Feds keep tight rein on FOIA requests
WASHINGTON — The Trump administration’s top environmental policymakers are engaged in a new war with their adversaries — over how much information to release to the media and outside groups, who are often perceived as enemies, as part of a heavy stream of Freedom of Information Act requests.
The Environmental Protection Agency and Interior Department are at ground zero in this growing feud. At both departments and elsewhere in the administration, news outlets and nonprofit organizations have uncovered meeting schedules and travel manifests through FOIA requests that illustrate the ties top officials have forged with players in industries they are tasked with regulating. FOIA requests have also shed light on EPA Administrator Scott Pruitt and Interior Secretary Ryan Zinke’s taxpayer-funded travel habits.

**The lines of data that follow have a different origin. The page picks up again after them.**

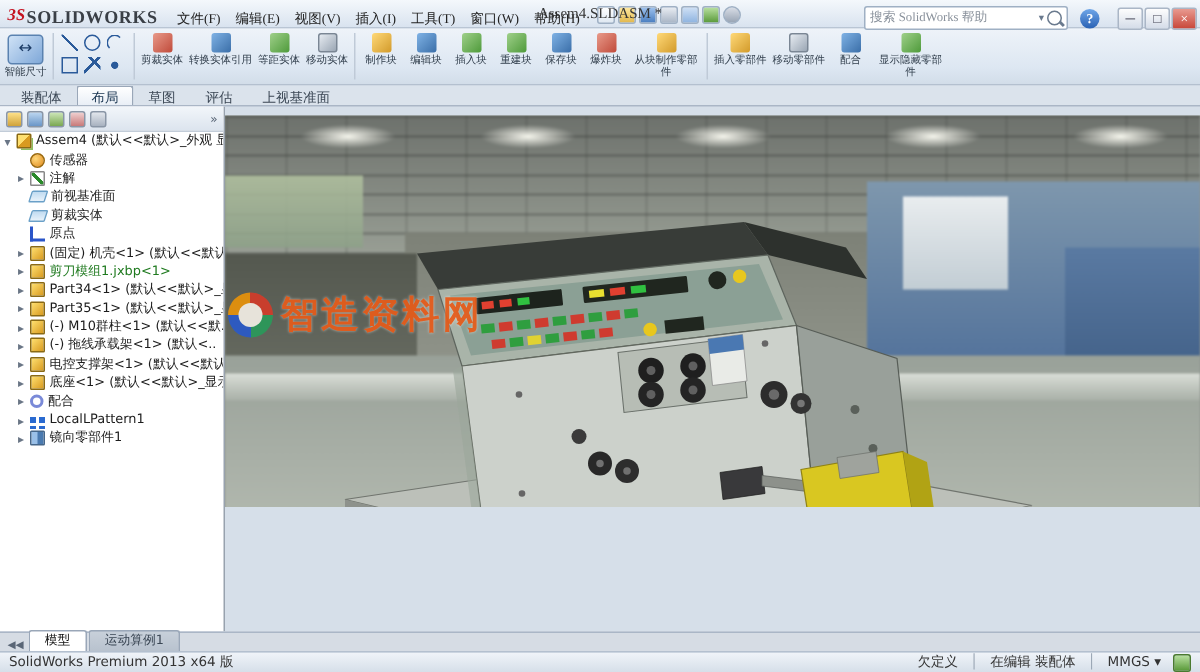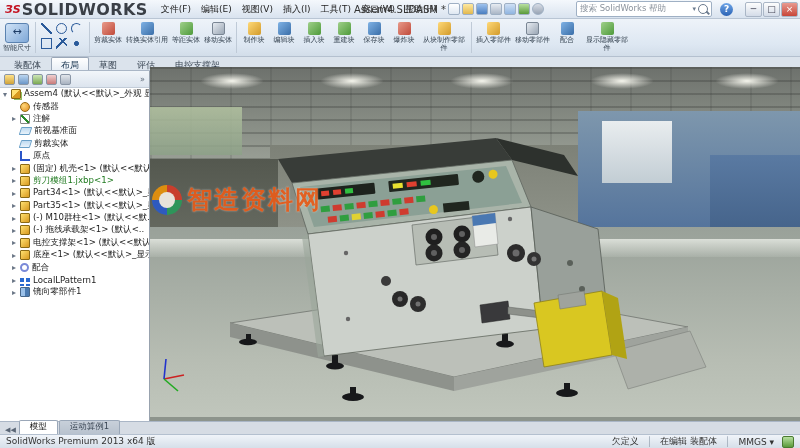"ЗS" .titlebar { align-items: center -> flex-start; font-family: none -> Liberation Serif, serif }
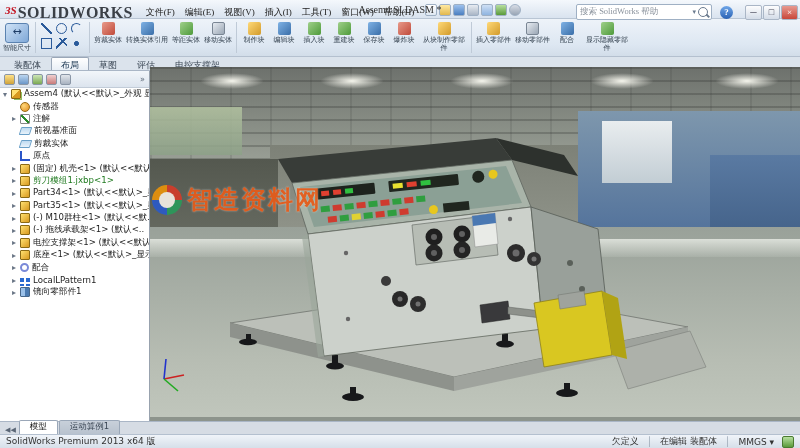"SOLIDWORKS" .brandname { font-size: 16px -> 12px }
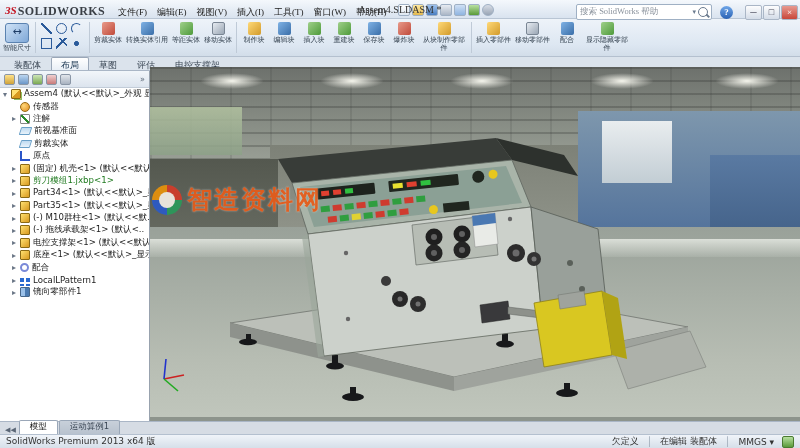"电控支撑架" span.ctab { text: 电控支撑架 -> 上视基准面 }
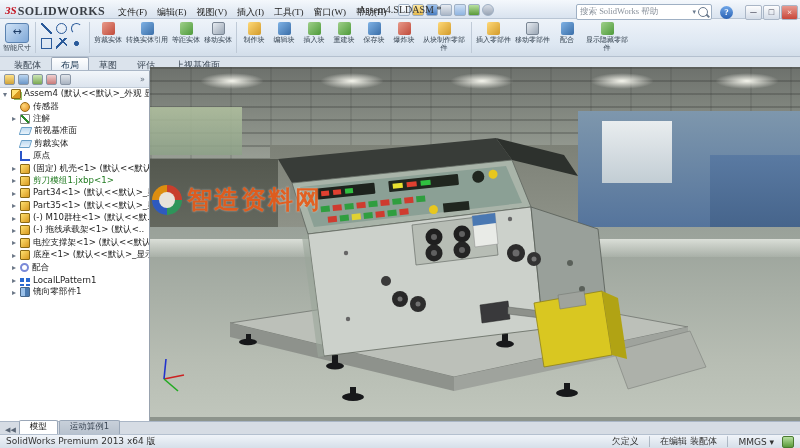"智造资料网" .viewport { height: 366px -> 261px; top: 67px -> 77px }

The result is that some highlevel officials at both EPA and Interior are keeping closer tabs on these FOIA requests.
At Interior, Zinke’s office has taken direct control of the various FOIA requests that have piled up at the various agencies responsible for his review of national monuments.
In April, President Donald Trump instructed Zinke to review all national monuments established since 1996 that span 100,000 acres or more. Preparing for a public relations and potential legal battle, environmentalists and other groups outside government began filing federal records requests to learn exactly how Zinke was conducting the review.
In early November, as Zinke was finalizing his recommendations to the White House, Clarice Julka, a FOIA officer in Zinke’s office, emailed other FOIA officers in 11 different Interior offices, including the Park Service and BLM, to inform them she and FOIA officers in the secretary’s office would handle requests pertaining to the review going forward.
Julka told staffers to collect records that responded to FOIA requests about the monuments, and forward them to the secretary’s office rather than send them to the news outlets, nonprofits and groups making the requests.
Interior spokeswoman Heather Swift declined to comment on how Interior is handling national monument requests.
“The desire to consolidate duplicative FOIAs isn’t in itself a sign of something untoward,” said David Pozen, a professor at Columbia Law School and expert on information law. “But the consolidation of the FOIA requests in a political office strikes me as more notable and concerning.”